Chapter 4 — Self-Hosting (Bare Metal / Home Server)

Self-hosting means running a web server on hardware you physically control — a spare PC, a Raspberry Pi, or a rack server in your closet. It's the most educational option and gives maximum control.

When Self-Hosting Makes Sense

When it does NOT make sense: Production websites serving external users. Your home internet has no SLA, dynamic IP, limited upload bandwidth, and a single point of failure (power outage = site down). Use self-hosting for learning, internal tools, and development — not for serving customers.

Setting Up Nginx on Linux

# Install Nginx (Ubuntu/Debian)
sudo apt update && sudo apt install -y nginx

# Start and enable
sudo systemctl start nginx
sudo systemctl enable nginx

# Verify it's running
curl http://localhost
# Should return the Nginx welcome page HTML

Virtual Hosts (Serving Multiple Sites)

# /etc/nginx/sites-available/mysite.conf
server {
    listen 80;
    server_name mysite.example.com;
    root /var/www/mysite;
    index index.html;

    location / {
        try_files $uri $uri/ =404;
    }

    # For a backend app (reverse proxy)
    location /api/ {
        proxy_pass http://127.0.0.1:3000;
        proxy_set_header Host $host;
        proxy_set_header X-Real-IP $remote_addr;
        proxy_set_header X-Forwarded-For $proxy_add_x_forwarded_for;
        proxy_set_header X-Forwarded-Proto $scheme;
    }
}

# Enable the site
sudo ln -s /etc/nginx/sites-available/mysite.conf /etc/nginx/sites-enabled/
sudo nginx -t          # Test configuration
sudo systemctl reload nginx

Dynamic DNS (Solving the Dynamic IP Problem)

Home internet usually gives you a dynamic IP that changes periodically. Dynamic DNS services map a hostname to your current IP.

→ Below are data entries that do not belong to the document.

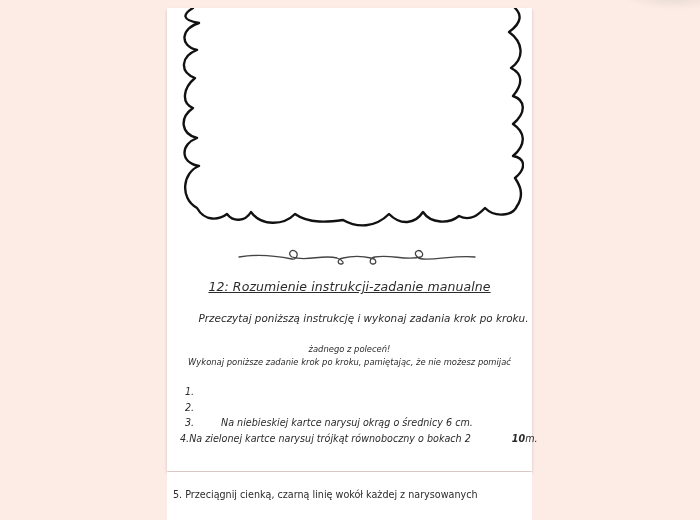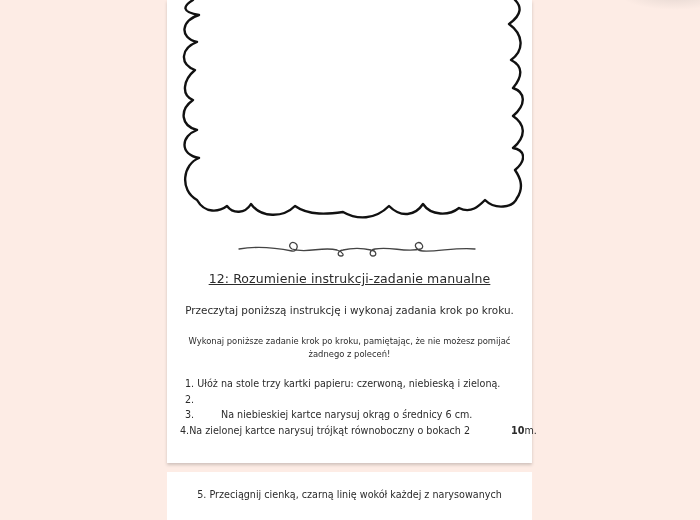--- a/index.html
+++ b/index.html
@@ -34,9 +34,10 @@
       background: #ffffff;
     }
     .page-1 {
-      top: 0;
+      top: 8px;
       height: 463px;
       box-shadow: 0 2px 3px rgba(0,0,0,0.18);
+      font-style: italic;
     }
     .page-2 {
       top: 472px;

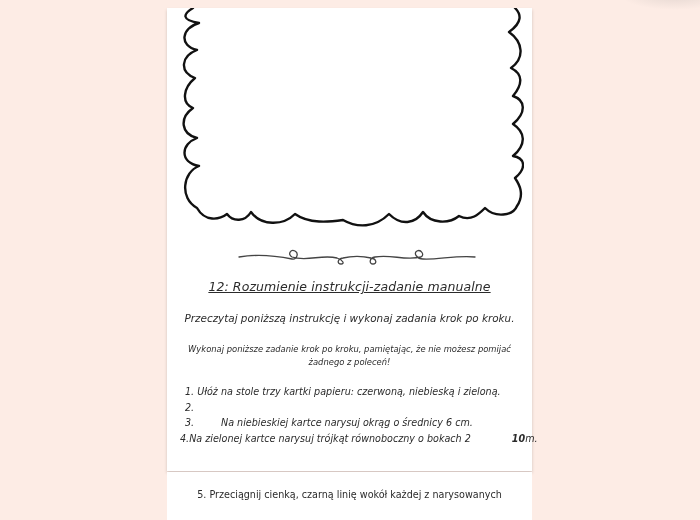--- a/index.html
+++ b/index.html
@@ -76,6 +76,7 @@
       text-align: center;
       font-size: 10.4px;
       color: #2b2b2b;
+      padding-left: 14px;
     }
     .note {
       position: absolute;

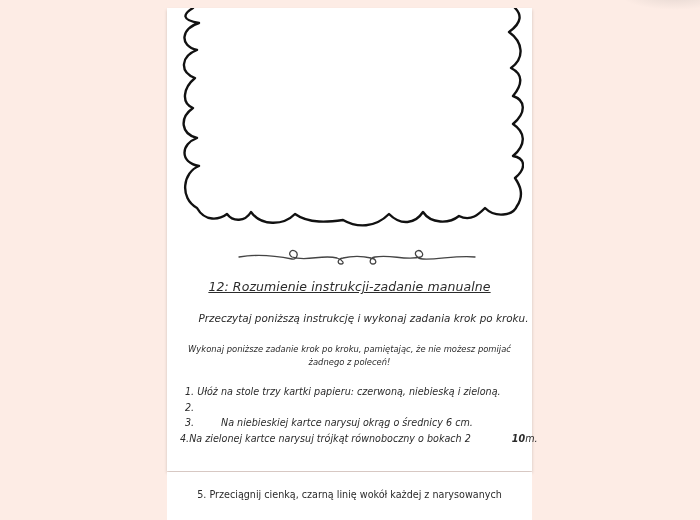--- a/index.html
+++ b/index.html
@@ -159,8 +159,8 @@
     <div class="title">12: Rozumienie instrukcji-zadanie manualne</div>
     <div class="subtitle">Przeczytaj poniższą instrukcję i wykonaj zadania krok po kroku.</div>
     <div class="note">
+      <div>żadnego z poleceń!</div>
       <div>Wykonaj poniższe zadanie krok po kroku, pamiętając, że nie możesz pomijać</div>
-      <div>żadnego z poleceń!</div>
     </div>
 
     <div class="steps">

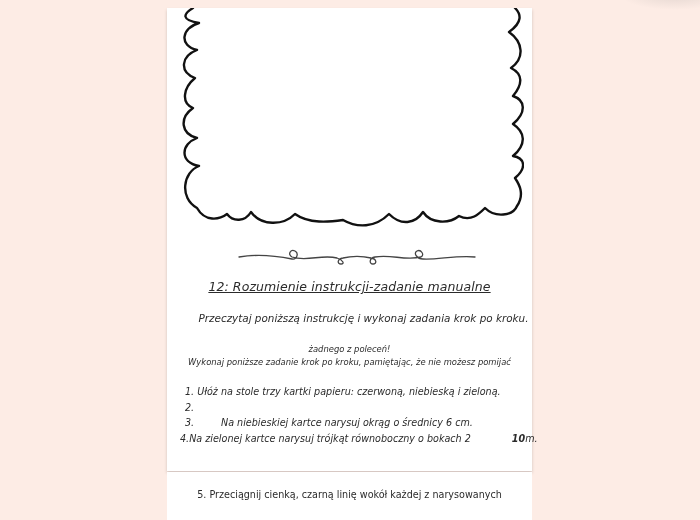--- a/index.html
+++ b/index.html
@@ -165,7 +165,7 @@
 
     <div class="steps">
       <div class="step" style="padding-left:8px;">
-        <span class="num">1.</span>&nbsp;<span>Ułóż na stole trzy kartki papieru: czerwoną, niebieską i zieloną.</span>
+        <span class="num">1.</span>&nbsp;
       </div>
       <div class="step indent" style="padding-left:8px;">
         <span class="num">2.</span>

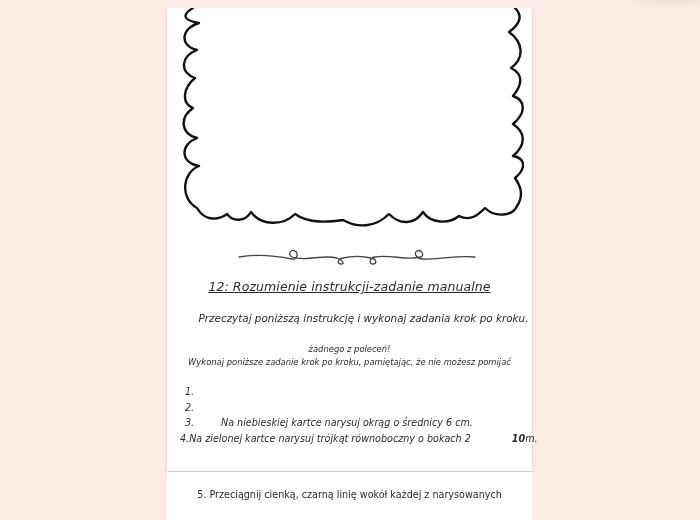--- a/index.html
+++ b/index.html
@@ -112,7 +112,7 @@
       left: 6px;
       top: 15px;
       width: 353px;
-      text-align: center;
+      text-align: left;
       font-size: 9.6px;
       line-height: 16px;
       color: #2b2b2b;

# Using ddclient with Cloudflare (install: sudo apt install ddclient)
# /etc/ddclient.conf
protocol=cloudflare
zone=example.com
login=your-email@example.com
password=your-cloudflare-api-token
use=web, web=https://api.ipify.org
mysite.example.com

# Or use a cron job with curl
*/5 * * * * curl -s "https://api.cloudflare.com/client/v4/zones/ZONE_ID/dns_records/RECORD_ID" \
  -X PATCH \
  -H "Authorization: Bearer YOUR_TOKEN" \
  -H "Content-Type: application/json" \
  --data "{\"content\":\"$(curl -s https://api.ipify.org)\"}"

Port Forwarding

Your router's NAT blocks incoming connections. You need to forward ports 80 (HTTP) and 443 (HTTPS) to your server's local IP.

  1. Give your server a static local IP (e.g., 192.168.1.100) via DHCP reservation
  2. In your router admin panel: forward external port 80 → 192.168.1.100:80
  3. Forward external port 443 → 192.168.1.100:443
  4. Test from outside your network (use your phone on mobile data)

Let's Encrypt (Free SSL/TLS)

# Install Certbot
sudo apt install -y certbot python3-certbot-nginx

# Obtain certificate (Nginx plugin auto-configures)
sudo certbot --nginx -d mysite.example.com

# Auto-renewal is set up automatically via systemd timer
sudo systemctl status certbot.timer

# Manual renewal test
sudo certbot renew --dry-run

Running Your App as a systemd Service

# /etc/systemd/system/myapp.service
[Unit]
Description=My Web Application
After=network.target

[Service]
Type=simple
User=www-data
WorkingDirectory=/opt/myapp
ExecStart=/usr/bin/node /opt/myapp/server.js
Restart=always
RestartSec=5
Environment=NODE_ENV=production
Environment=PORT=3000

# Security hardening
NoNewPrivileges=true
ProtectSystem=strict
ProtectHome=true
ReadWritePaths=/opt/myapp/data

[Install]
WantedBy=multi-user.target

# Enable and start
sudo systemctl daemon-reload
sudo systemctl enable myapp
sudo systemctl start myapp
sudo systemctl status myapp    # Check it's running
sudo journalctl -u myapp -f   # View logs
systemd is your process manager on Linux. It handles starting your app on boot, restarting on crash, logging, and resource limits. Learn it well — you'll use it on every VPS and server you manage.